Taking a look at exchange rate movements since the start of the year, on 13 January, the bolivar traded in the parallel market at 3,511 VEF per USD. The result marked a 1.7% appreciation from the same day of the previous month but the parallel dollar has lost 9.9% of its value since the start of the year. In addition, the figure represents a massive 75.3% depreciation over the same day last year. The bolivar traded in the parallel market has experienced extreme volatility since October and saw a stark depreciation in Q4 2016 due to a reduction in the Central Bank’s reserves requirement, an increase in monetary financing to PDVSA and various political developments.
Panelists participating in the LatinFocus Consensus Forecast see continued pressure on the parallel dollar and project a non-official exchange rate of 5,281 VEF per USD by the end of 2017. In 2018, the panel sees the non-official exchange rate depreciating further to 6,274 VEF per USD.

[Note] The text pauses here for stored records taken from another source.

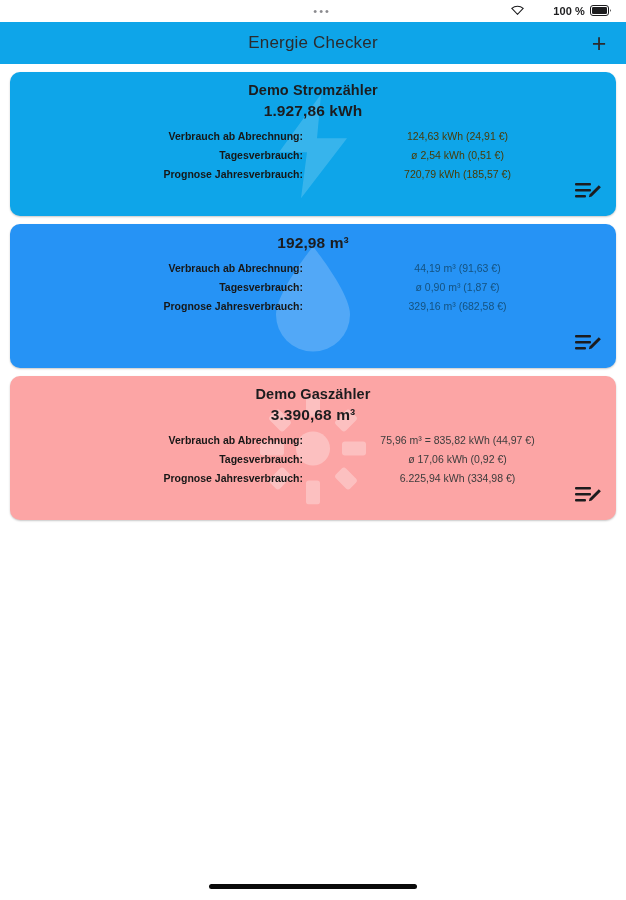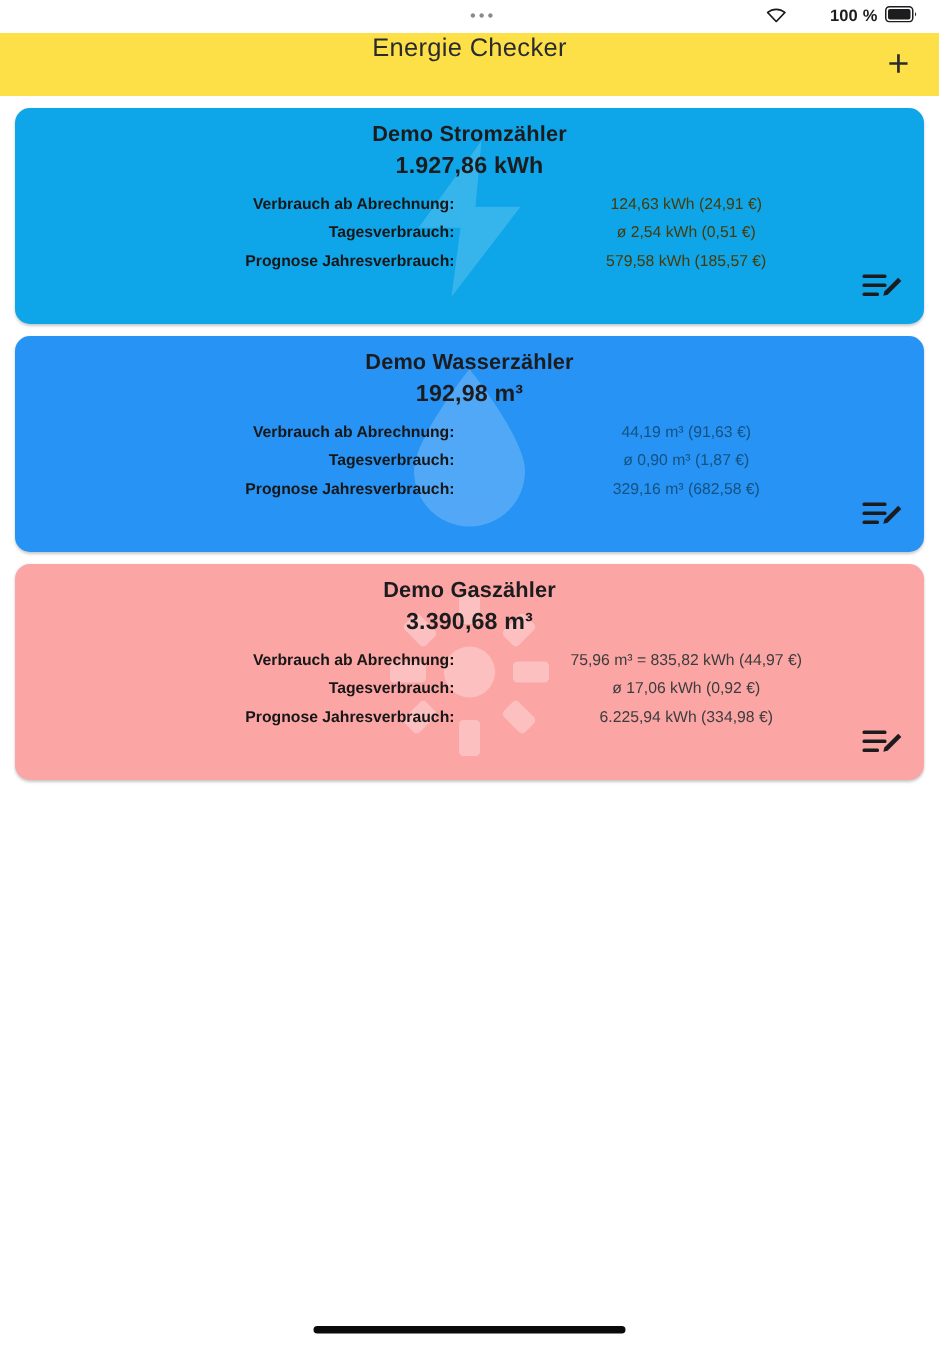--- a/index.html
+++ b/index.html
@@ -30,22 +30,23 @@
   .status-right { display: flex; align-items: center; gap: 5px; white-space: nowrap; }
   .wifi-icon { display: inline-block; }
   .battery-pct { font-weight: 600; font-size: 11px; margin-left: 24px; }
   .battery-icon { display: inline-block; }
 
   
   .nav-bar {
     height: 42px;
     position: relative;
     display: flex;
+    align-items: center;
     justify-content: center;
-    background: #fde047;
+    background: #0ea5e9;
   }
   .nav-title {
     font-size: 17px;
     color: #2b2b2e;
     font-weight: 400;
     letter-spacing: 0.2px;
   }
   .nav-add {
     position: absolute;
     right: 14px;
@@ -216,41 +217,40 @@
       <div class="card-row">
         <div class="row-label">Verbrauch ab Abrechnung:</div>
         <div class="row-value">124,63 kWh (24,91 €)</div>
       </div>
       <div class="card-row">
         <div class="row-label">Tagesverbrauch:</div>
         <div class="row-value">ø 2,54 kWh  (0,51 €)</div>
       </div>
       <div class="card-row">
         <div class="row-label">Prognose Jahresverbrauch:</div>
-        <div class="row-value">579,58 kWh (185,57 €)</div>
+        <div class="row-value">720,79 kWh (185,57 €)</div>
       </div>
     </div>
     <div class="card-edit">
       <svg width="28" height="26" viewBox="0 0 28 26">
         <rect x="1" y="3" width="16" height="2.4" rx="1" fill="#1c1c1e"></rect>
         <rect x="1" y="9" width="16" height="2.4" rx="1" fill="#1c1c1e"></rect>
         <rect x="1" y="15" width="11" height="2.4" rx="1" fill="#1c1c1e"></rect>
         <path d="M24.8 5.2 l2.1 2.1 -9.2 9.2 -2.8 0.7 0.7 -2.8 z" fill="#1c1c1e"></path>
       </svg>
     </div>
   </div>
 
   <div class="card card-water">
     <div class="card-watermark">
       <svg width="86" height="108" viewBox="0 0 86 108">
         <path d="M43 2 C43 2 6 48 6 70 a37 37 0 0 0 74 0 C80 48 43 2 43 2 z" fill="#ffffff"></path>
       </svg>
     </div>
     <div class="card-head">
-      <div class="card-title">Demo Wasserzähler</div>
       <div class="card-total">192,98 m³</div>
     </div>
     <div class="card-rows">
       <div class="card-row">
         <div class="row-label">Verbrauch ab Abrechnung:</div>
         <div class="row-value">44,19 m³ (91,63 €)</div>
       </div>
       <div class="card-row">
         <div class="row-label">Tagesverbrauch:</div>
         <div class="row-value">ø 0,90 m³  (1,87 €)</div>

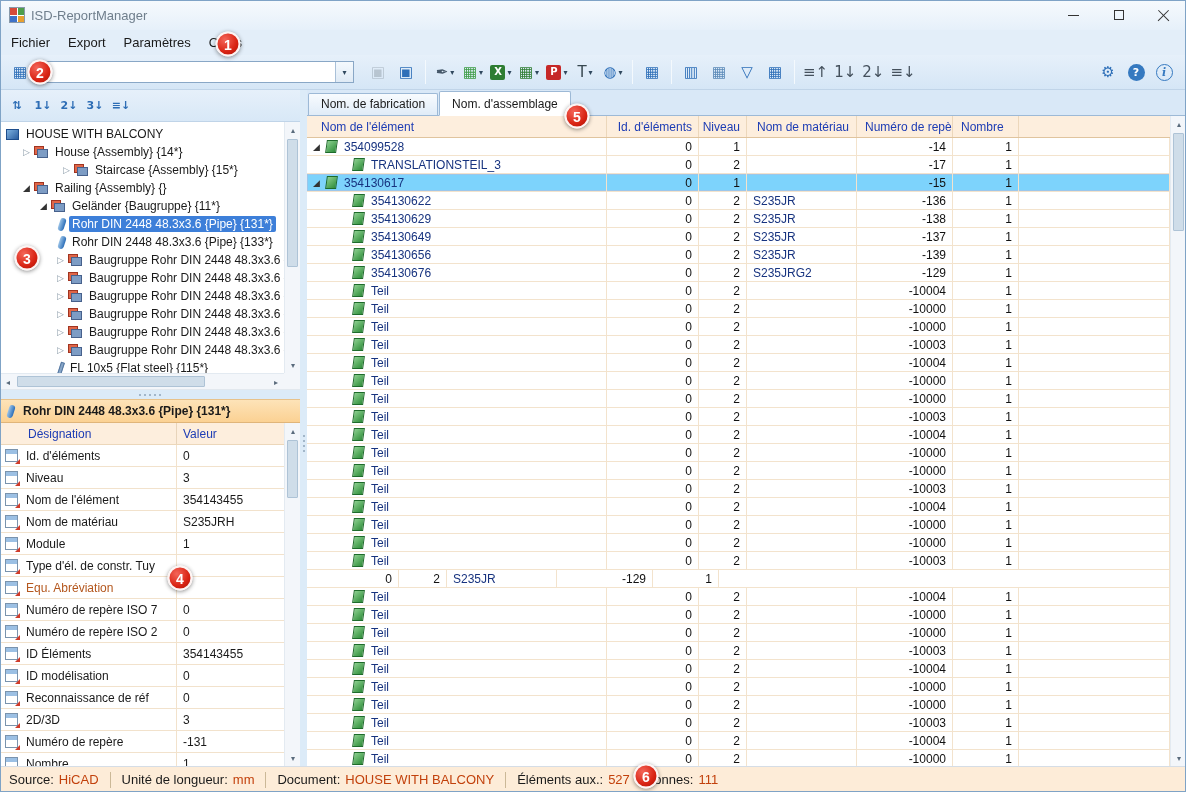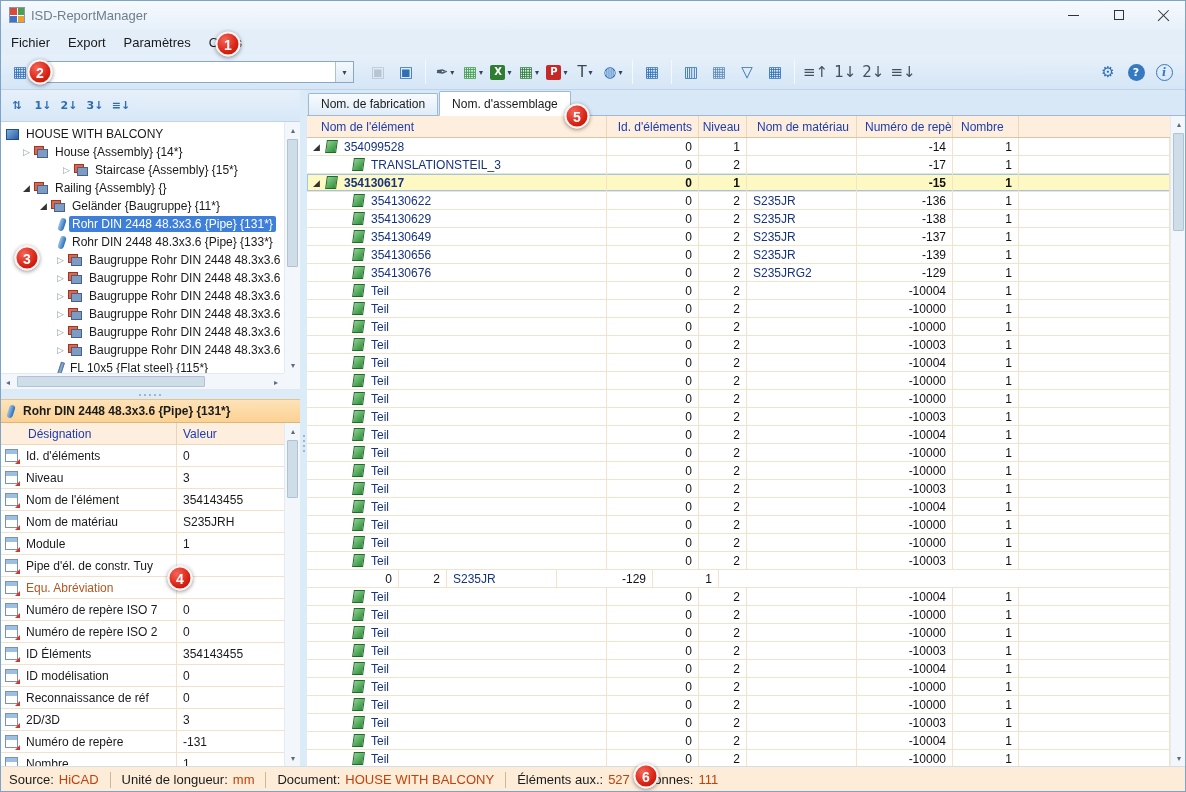--- a/index.html
+++ b/index.html
@@ -111,21 +111,21 @@
   .tab { padding:3px 12px 4px; font-size:12px; border:1px solid #9db9d6; border-bottom:none; border-radius:2px 2px 0 0; background:linear-gradient(#f8fbfe,#e0ecf8); margin-right:1px; color:#1a1a1a; }
   .tab.active { background:#fff; position:relative; padding-top:5px; margin-bottom:-1px; border-bottom:1px solid #fff; }
   #grid-header { display:flex; height:22px; background:#fdeedd; border-bottom:1px solid #e0c49e; color:#1d3cb4; align-items:center; margin-right:16px; }
   .gh { height:100%; display:flex; align-items:center; border-right:1px solid #ecd7bb; padding:0 6px; white-space:nowrap; overflow:hidden; }
   .cn { width:300px; padding-left:14px; } .cid { width:92px; } .cniv { width:48px; }
   .cmat { width:110px; padding-left:10px; } .crep { width:96px; padding-left:8px; } .cqty { width:66px; padding-left:8px; }
   .cfill { flex:1; border-right:none; }
   .gh.num { justify-content:flex-end; }
   #grid-body { position:relative; height:628px; overflow:hidden; margin-right:16px; }
   .grid-row { display:flex; height:18px; border-bottom:1px solid #f3e3cd; align-items:stretch; }
-  .grid-row.sel { background:#fef9c3; box-shadow:inset 0 0 0 1px #9cc6ea;font-weight:bold; }
+  .grid-row.sel { background:#7dd3fc; box-shadow:inset 0 0 0 1px #9cc6ea; }
   .cell { display:flex; align-items:center; border-right:1px solid #f3e3cd; padding:0 6px; white-space:nowrap; overflow:hidden; }
   .cell.num { justify-content:flex-end; color:#111; }
   .cell.cn { padding:0 6px 0 6px; }
   .cell.cn.lvl2 { padding-left:46px; }
   .gexp { width:13px; flex:0 0 13px; font-size:9px; color:#222; }
   .gexp.exp-expanded::before { content:"◢"; }
   .part-icon { width:11px; height:13px; flex:0 0 11px; background:linear-gradient(135deg,#8bd08e,#2f8d3a); border:1px solid #1e6b2a; transform:skewX(-8deg); margin-right:7px; }
   .gname { color:#17337f; }
   .cell.cmat { color:#17337f; }
   #grid-vscroll { right:0; top:26px; bottom:0; }
@@ -403,21 +403,21 @@
     <span class="prop-label">Nom de matériau</span>
     <span class="prop-value">S235JRH</span>
   </div>
         <div class="prop-row">
     <div class="prop-icon"></div>
     <span class="prop-label">Module</span>
     <span class="prop-value">1</span>
   </div>
         <div class="prop-row">
     <div class="prop-icon"></div>
-    <span class="prop-label">Pipe d'él. de constr. Tuy</span>
+    <span class="prop-label">Type d'él. de constr. Tuy</span>
     <span class="prop-value"></span>
   </div>
         <div class="prop-row">
     <div class="prop-icon"></div>
     <span class="prop-label accent">Equ. Abréviation</span>
     <span class="prop-value"></span>
   </div>
         <div class="prop-row">
     <div class="prop-icon"></div>
     <span class="prop-label">Numéro de repère ISO 7</span>

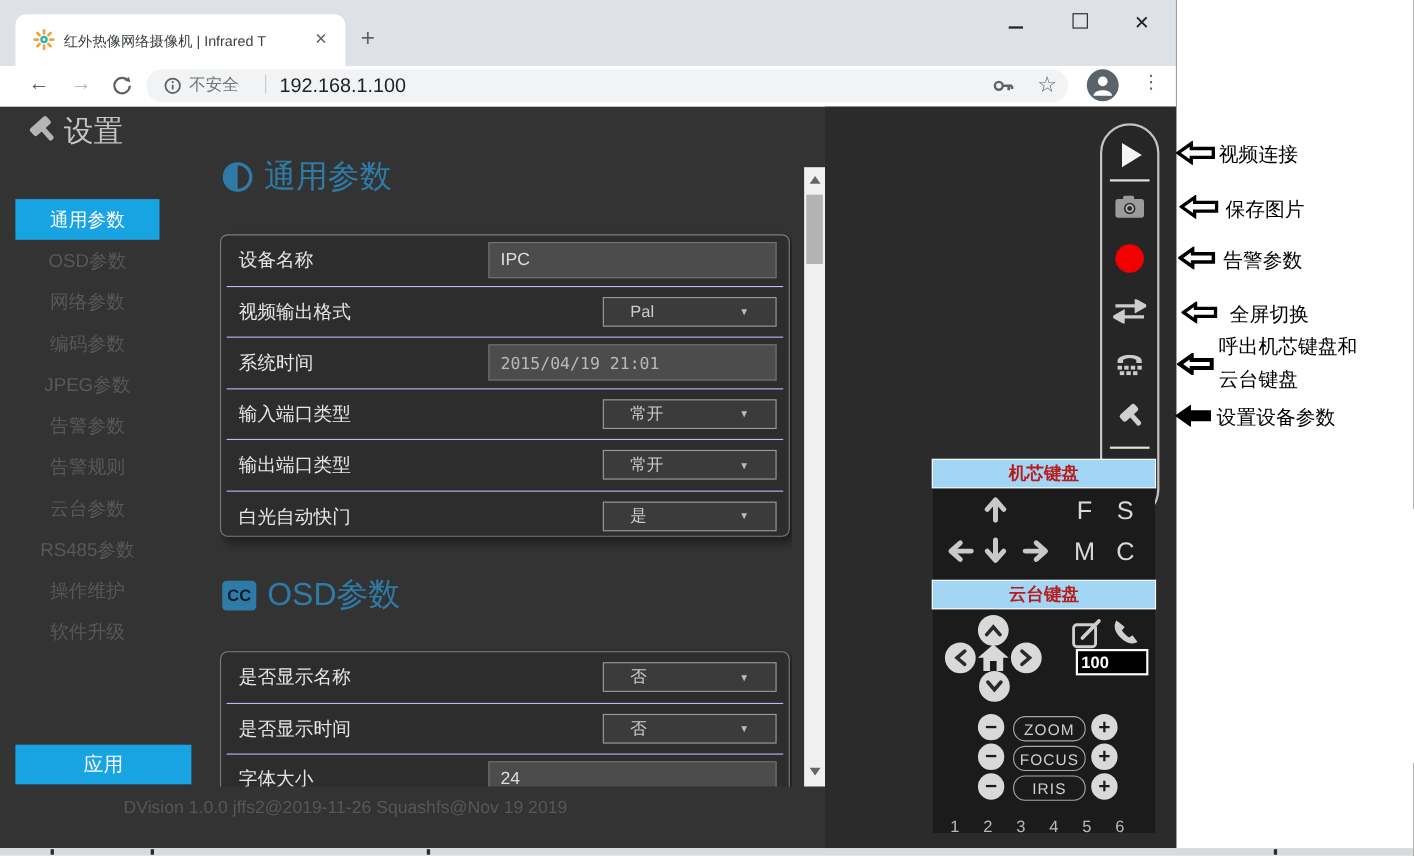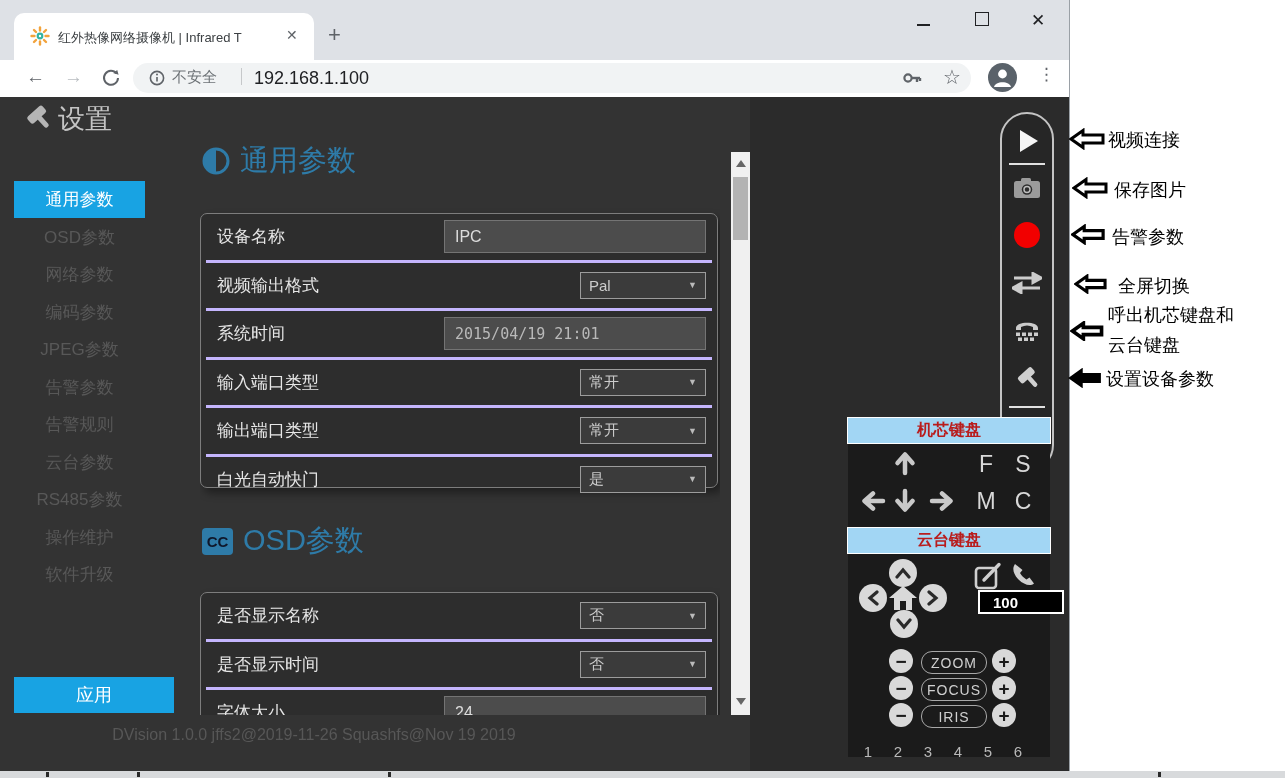--- a/index.html
+++ b/index.html
@@ -33,28 +33,28 @@
   .apply-btn{left:14px;top:677px;width:160px;height:36px;background:#18a3e3;color:#ffffff;
              font-size:18px;display:flex;align-items:center;justify-content:center;cursor:pointer;}
   .footer{left:14px;top:726px;width:600px;text-align:center;font-size:16px;color:#575757;}
   .form-col{left:200px;top:97px;width:520px;height:618px;overflow:hidden;}
   .sec-head{position:absolute;left:2px;display:flex;align-items:center;gap:10px;color:#2e7ba8;font-size:29px;}
   .cc-badge{width:31px;height:27px;background:#2e7ba8;border-radius:4px;color:#0f172a;font-weight:bold;
             font-size:15px;display:flex;align-items:center;justify-content:center;}
   .card{position:absolute;left:0;width:516px;background:#2d2d2d;border:1px solid #7d7d7d;border-radius:7px;
         box-shadow:4px 5px 8px rgba(0,0,0,.4);}
   .form-row{height:45.5px;display:flex;align-items:center;justify-content:space-between;
-            margin:0 5px;border-bottom:3px solid #c4b5fd;}
+            margin:0 5px;border-bottom:1px solid #c4b5fd;}
   .form-row.last{border-bottom:none;}
   .form-row .lbl{padding-left:11px;font-size:17px;color:#e6e6e6;}
   .txt-input{width:240px;height:31px;background:#4c4c4c;border:1px solid #747474;color:#dddddd;
              font-size:16px;padding:0 10px;margin-right:6px;font-family:"Liberation Sans",sans-serif;}
   .txt-input.mono{font-family:"DejaVu Sans Mono",monospace;color:#b9b9b9;font-size:15px;}
   .sel{width:108px;height:25px;background:#3b3b3b;border:1px solid #9c9c9c;color:#cccccc;font-size:15px;
-       display:flex;align-items:center;justify-content:space-between;padding:0 8px;margin-right:6px;cursor:pointer;}
+       display:flex;align-items:center;justify-content:space-between;padding:0 24px;margin-right:6px;cursor:pointer;}
   .sel .caret{font-size:9px;color:#bbbbbb;}
   
   .sbar{left:731px;top:152px;width:19px;height:563px;background:#f0f0f0;}
   .sb-up{position:absolute;left:5px;top:8px;width:0;height:0;border-left:5px solid transparent;
          border-right:5px solid transparent;border-bottom:7px solid #666;}
   .sb-thumb{position:absolute;left:2px;top:25px;width:15px;height:63px;background:#b3b3b3;}
   .sb-dn{position:absolute;left:5px;bottom:10px;width:0;height:0;border-left:5px solid transparent;
          border-right:5px solid transparent;border-top:7px solid #666;}
   
   .pill{left:1000px;top:112px;width:50px;height:356px;border:2px solid #c4c4c4;border-radius:27px;
@@ -67,21 +67,21 @@
   .kb{left:848px;top:418px;width:202px;height:339px;background:#1b1b1b;z-index:4;}
   .kb-hdr{position:absolute;left:0;width:202px;height:25px;background:#a2d6f4;box-shadow:0 0 0 1px #ffffff;
           color:#b91c1c;font-weight:bold;font-size:16px;display:flex;align-items:center;justify-content:center;z-index:6;}
   .kb-key{position:absolute;width:22px;height:26px;color:#d8d8d8;font-size:23px;text-align:center;cursor:pointer;}
   .circ{position:absolute;width:28px;height:28px;border-radius:50%;background:#d9d9d9;display:flex;
         align-items:center;justify-content:center;cursor:pointer;}
   .circ.sm{width:24px;height:24px;color:#1b1b1b;font-size:19px;font-weight:bold;line-height:1;}
   .lens-pill{position:absolute;width:64px;height:21px;border:1px solid #a8a8a8;border-radius:11px;color:#d0d0d0;
              font-size:14px;display:flex;align-items:center;justify-content:center;letter-spacing:1px;cursor:pointer;}
   .ptz-input{position:absolute;left:130px;top:172px;width:56px;height:20px;background:#000;border:2px solid #fff;
-             color:#fff;font-size:15px;font-weight:bold;padding:0 13px;font-family:"Liberation Sans",sans-serif;}
+             color:#fff;font-size:15px;font-weight:bold;padding:0 3px;font-family:"Liberation Sans",sans-serif;}
   .preset{position:absolute;top:325px;width:14px;text-align:center;color:#b9b9b9;font-size:15px;cursor:pointer;}
   
   .anno{font-size:18px;color:#000;white-space:nowrap;}
   .strip{left:0;top:771px;width:1285px;height:7px;background:#d8dadc;}
   .tick{position:absolute;top:1px;width:3px;height:5px;background:#2a2a2a;}
 </style>
 </head>
 <body>
 
 <div id="stage">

Meanwhile, the Dipro exchange rate—the first tier of the exchange rate system—remained unchanged at 10.00 VEF per USD on 13 January. According to the government, the Dipro is used exclusively to purchase essential goods such as medicine and food products and can face devaluations when authorities deem it necessary.
The free-floating Dicom—the second-tier of the system—has remained broadly stable since early July, after having depreciated continuously since its introduction in March 2016. On 13 January, the Dicom traded at 676.2 VEF per USD, depreciating 0.7% from last month and 0.3% since the start of 2017.